───── Working data

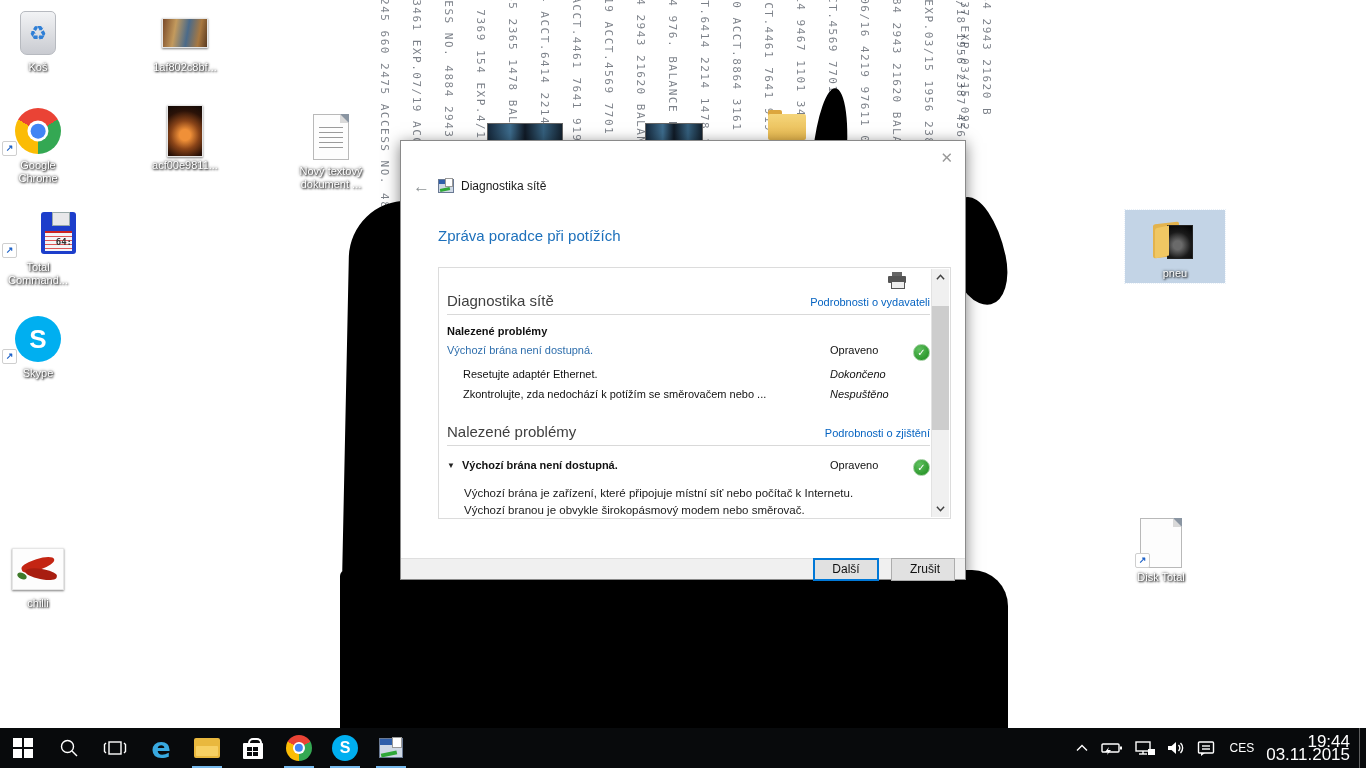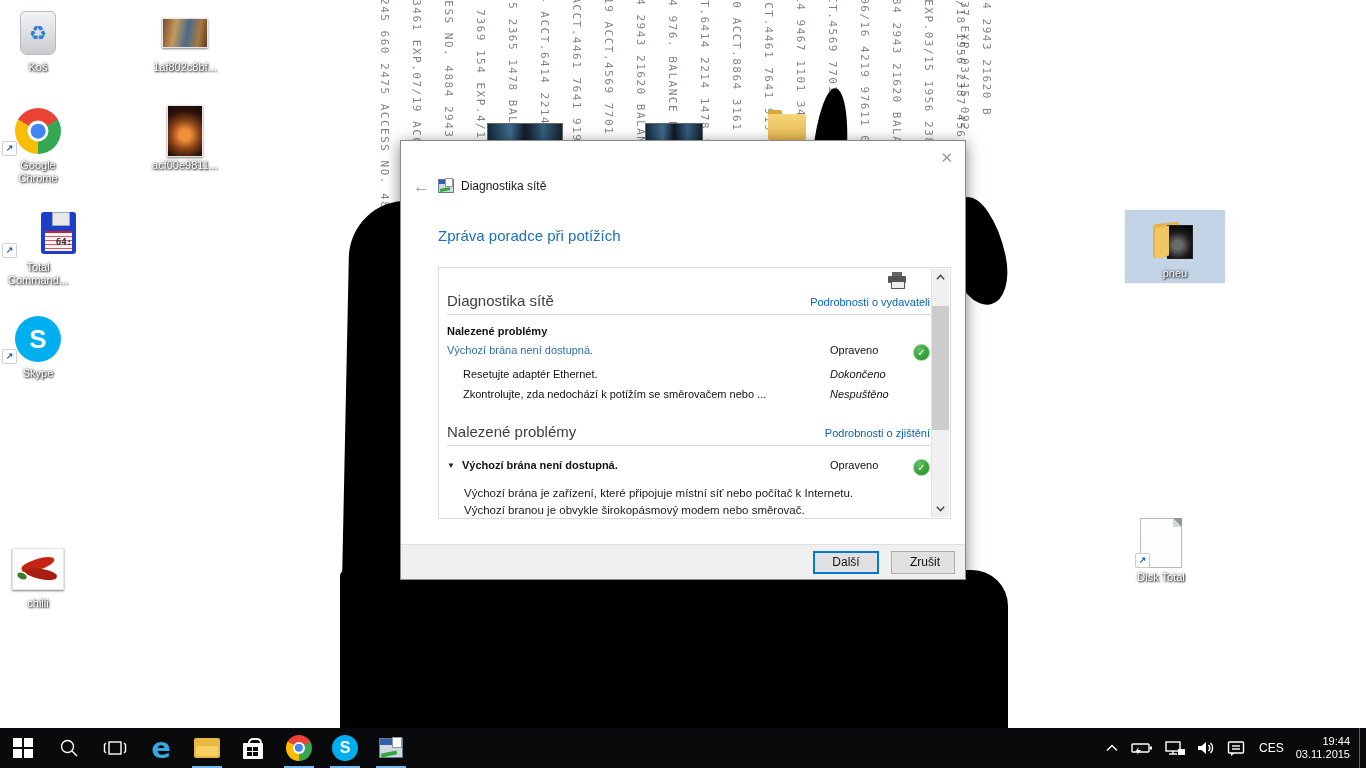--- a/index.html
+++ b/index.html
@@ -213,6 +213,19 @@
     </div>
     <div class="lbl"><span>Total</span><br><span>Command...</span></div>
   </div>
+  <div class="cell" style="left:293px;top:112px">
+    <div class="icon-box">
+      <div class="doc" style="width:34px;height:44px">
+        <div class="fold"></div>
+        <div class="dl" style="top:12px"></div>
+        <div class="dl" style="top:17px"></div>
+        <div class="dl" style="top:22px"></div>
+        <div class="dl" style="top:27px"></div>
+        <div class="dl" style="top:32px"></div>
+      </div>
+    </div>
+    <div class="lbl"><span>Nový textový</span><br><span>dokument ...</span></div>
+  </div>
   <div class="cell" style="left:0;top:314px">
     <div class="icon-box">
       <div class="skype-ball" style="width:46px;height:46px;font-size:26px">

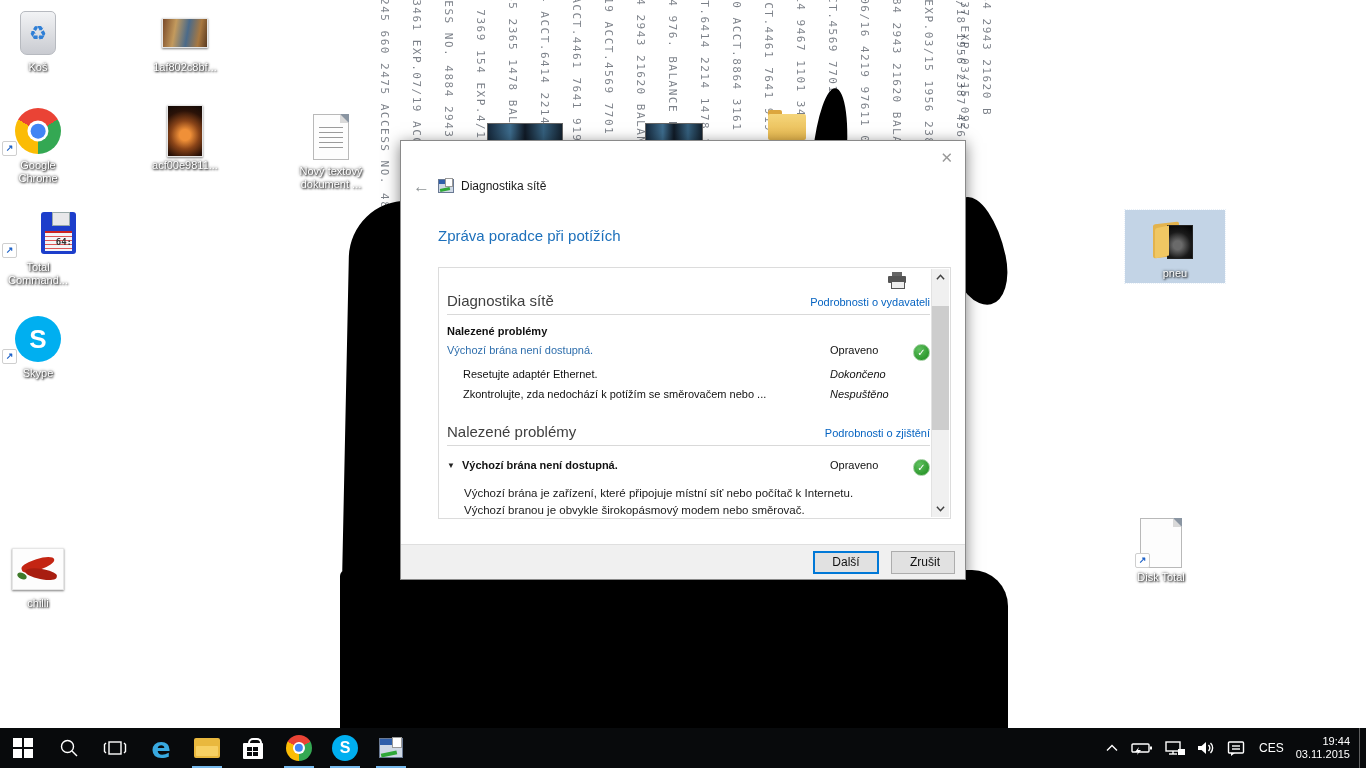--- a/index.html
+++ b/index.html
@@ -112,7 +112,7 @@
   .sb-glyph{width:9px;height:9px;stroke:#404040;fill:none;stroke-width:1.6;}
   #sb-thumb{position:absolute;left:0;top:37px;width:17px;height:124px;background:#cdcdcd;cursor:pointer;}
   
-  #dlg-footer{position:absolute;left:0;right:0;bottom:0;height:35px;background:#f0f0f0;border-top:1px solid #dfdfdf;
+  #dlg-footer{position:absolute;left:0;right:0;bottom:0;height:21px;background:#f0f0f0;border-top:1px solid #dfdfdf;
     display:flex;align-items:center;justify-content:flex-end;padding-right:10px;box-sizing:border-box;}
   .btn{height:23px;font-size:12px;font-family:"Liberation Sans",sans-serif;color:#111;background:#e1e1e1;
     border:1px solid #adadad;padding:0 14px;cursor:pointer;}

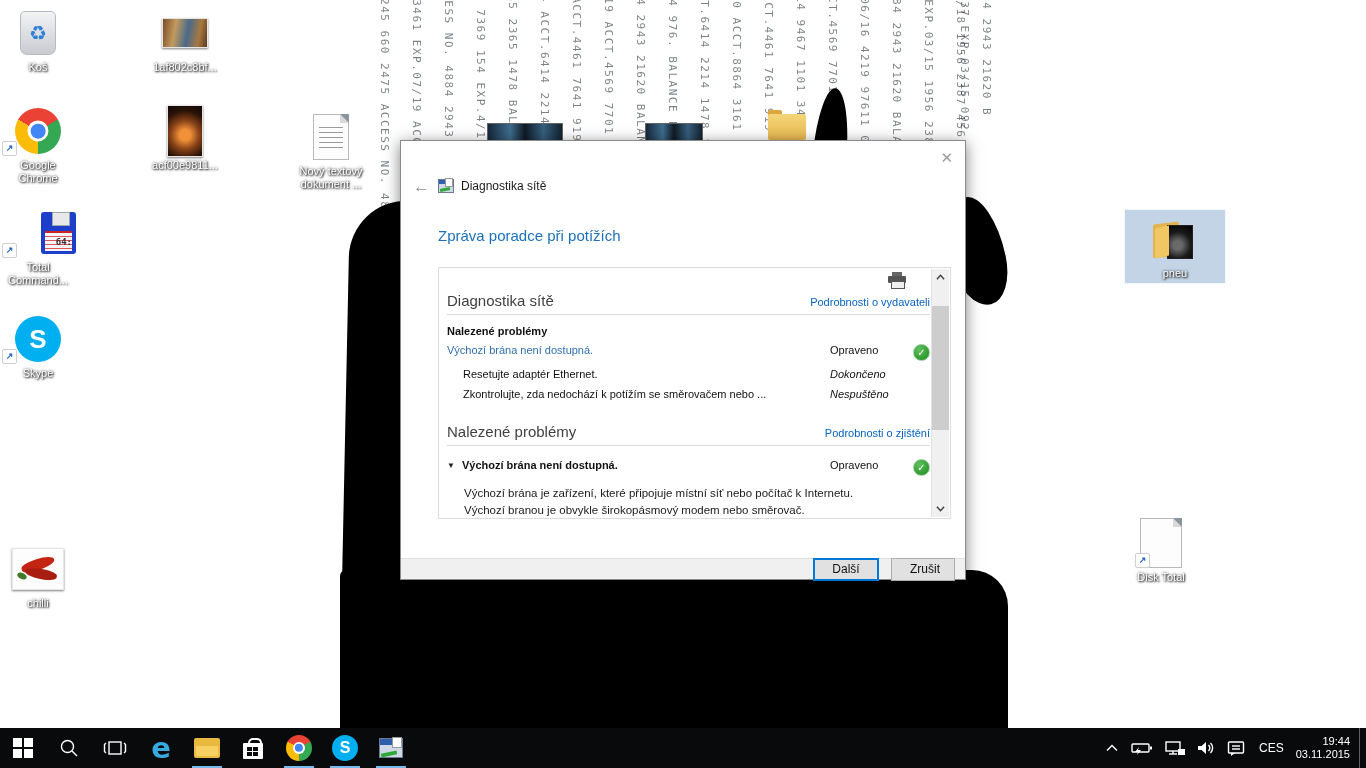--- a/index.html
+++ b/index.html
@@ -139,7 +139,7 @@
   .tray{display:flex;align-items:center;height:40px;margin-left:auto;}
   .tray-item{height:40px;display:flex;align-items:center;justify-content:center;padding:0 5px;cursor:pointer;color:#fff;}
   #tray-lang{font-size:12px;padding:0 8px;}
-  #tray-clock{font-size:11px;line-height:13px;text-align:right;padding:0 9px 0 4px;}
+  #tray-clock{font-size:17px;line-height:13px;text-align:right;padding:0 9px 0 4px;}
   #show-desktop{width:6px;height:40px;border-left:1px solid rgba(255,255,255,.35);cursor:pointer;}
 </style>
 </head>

──────────
───── Working data

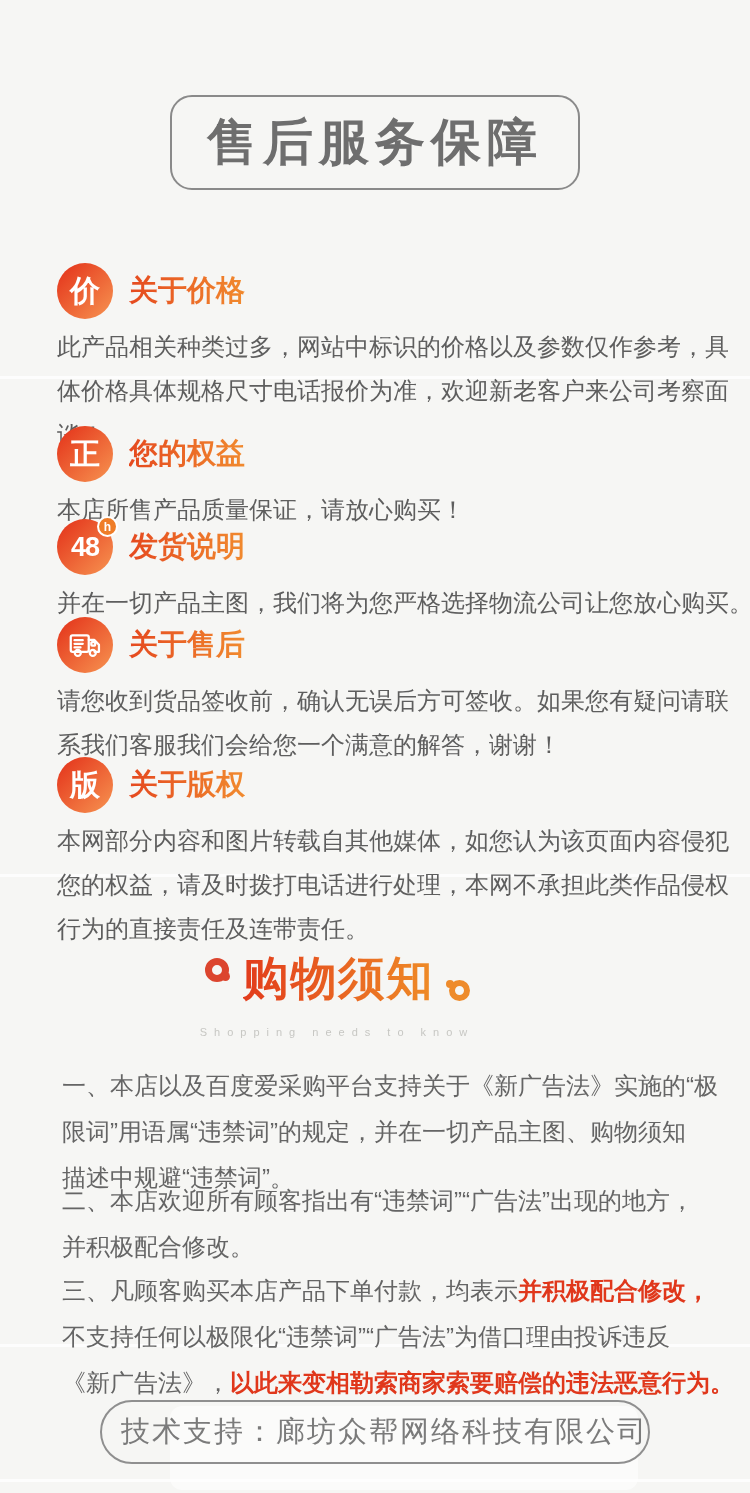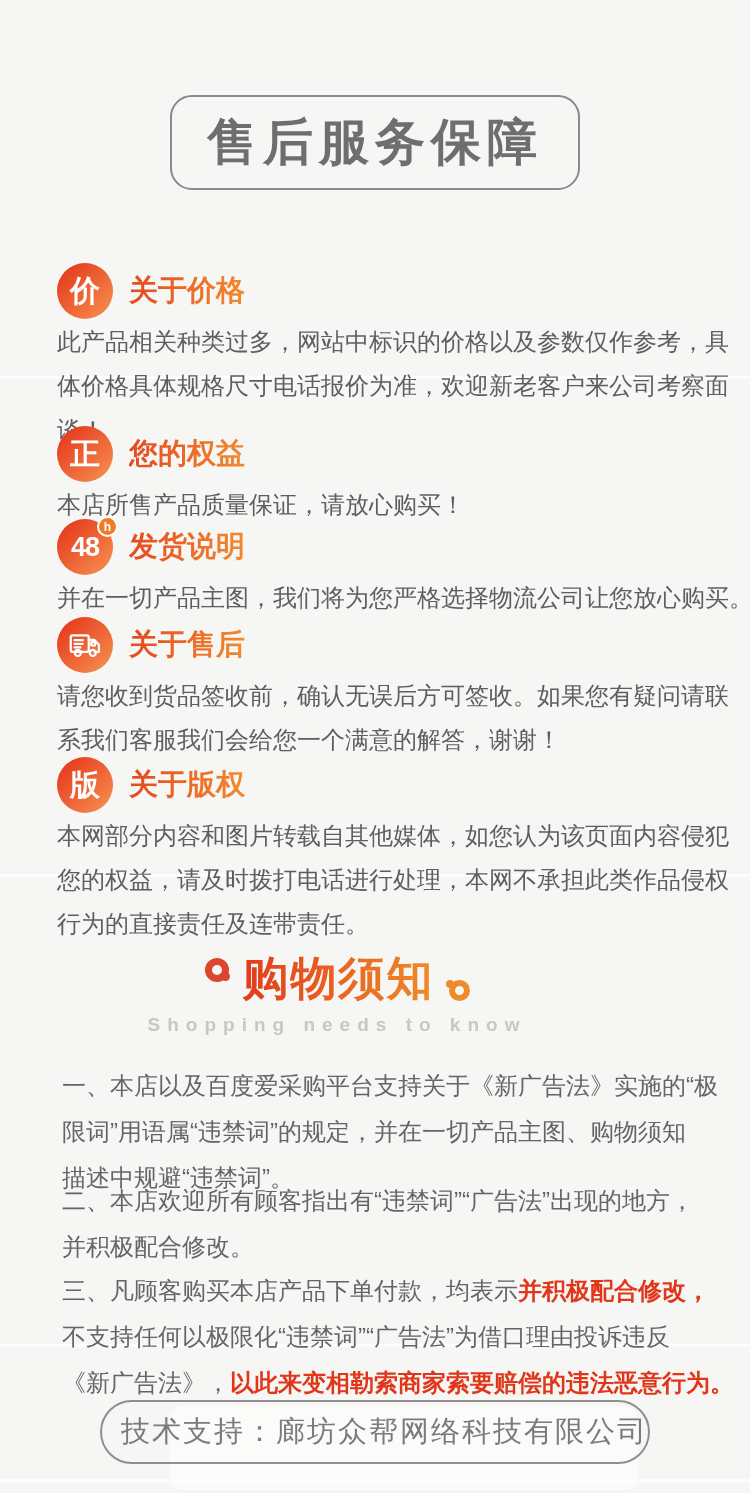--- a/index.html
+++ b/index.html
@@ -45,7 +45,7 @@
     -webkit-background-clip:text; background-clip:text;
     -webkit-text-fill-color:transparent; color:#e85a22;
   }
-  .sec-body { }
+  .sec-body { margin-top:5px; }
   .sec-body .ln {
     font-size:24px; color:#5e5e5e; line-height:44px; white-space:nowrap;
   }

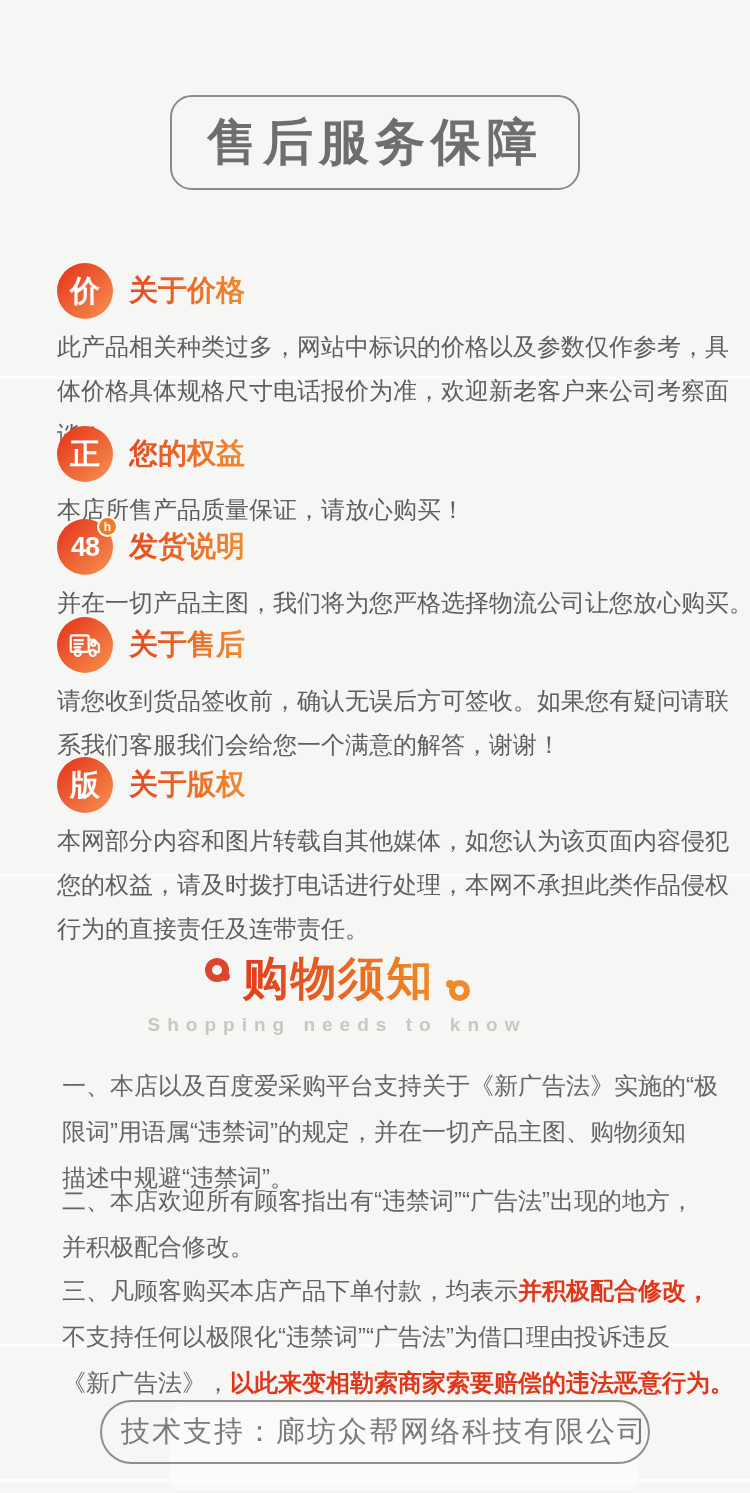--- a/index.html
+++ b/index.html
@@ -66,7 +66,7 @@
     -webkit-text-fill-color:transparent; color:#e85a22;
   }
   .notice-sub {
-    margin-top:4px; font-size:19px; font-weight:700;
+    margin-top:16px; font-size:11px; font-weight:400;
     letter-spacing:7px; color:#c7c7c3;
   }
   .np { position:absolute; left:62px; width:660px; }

──────────

**Task to carry out**
Find every line in the records that contains the word "align"; copy those lines.

**Worked solution**
     display:flex;align-items:center;justify-content:flex-end;padding-right:10px;box-sizing:border-box;}
   .tray{display:flex;align-items:center;height:40px;margin-left:auto;}
   .tray-item{height:40px;display:flex;align-items:center;justify-content:center;padding:0 5px;cursor:pointer;color:#fff;}
-  #tray-clock{font-size:11px;line-height:13px;text-align:right;padding:0 9px 0 4px;}
+  #tray-clock{font-size:17px;line-height:13px;text-align:right;padding:0 9px 0 4px;}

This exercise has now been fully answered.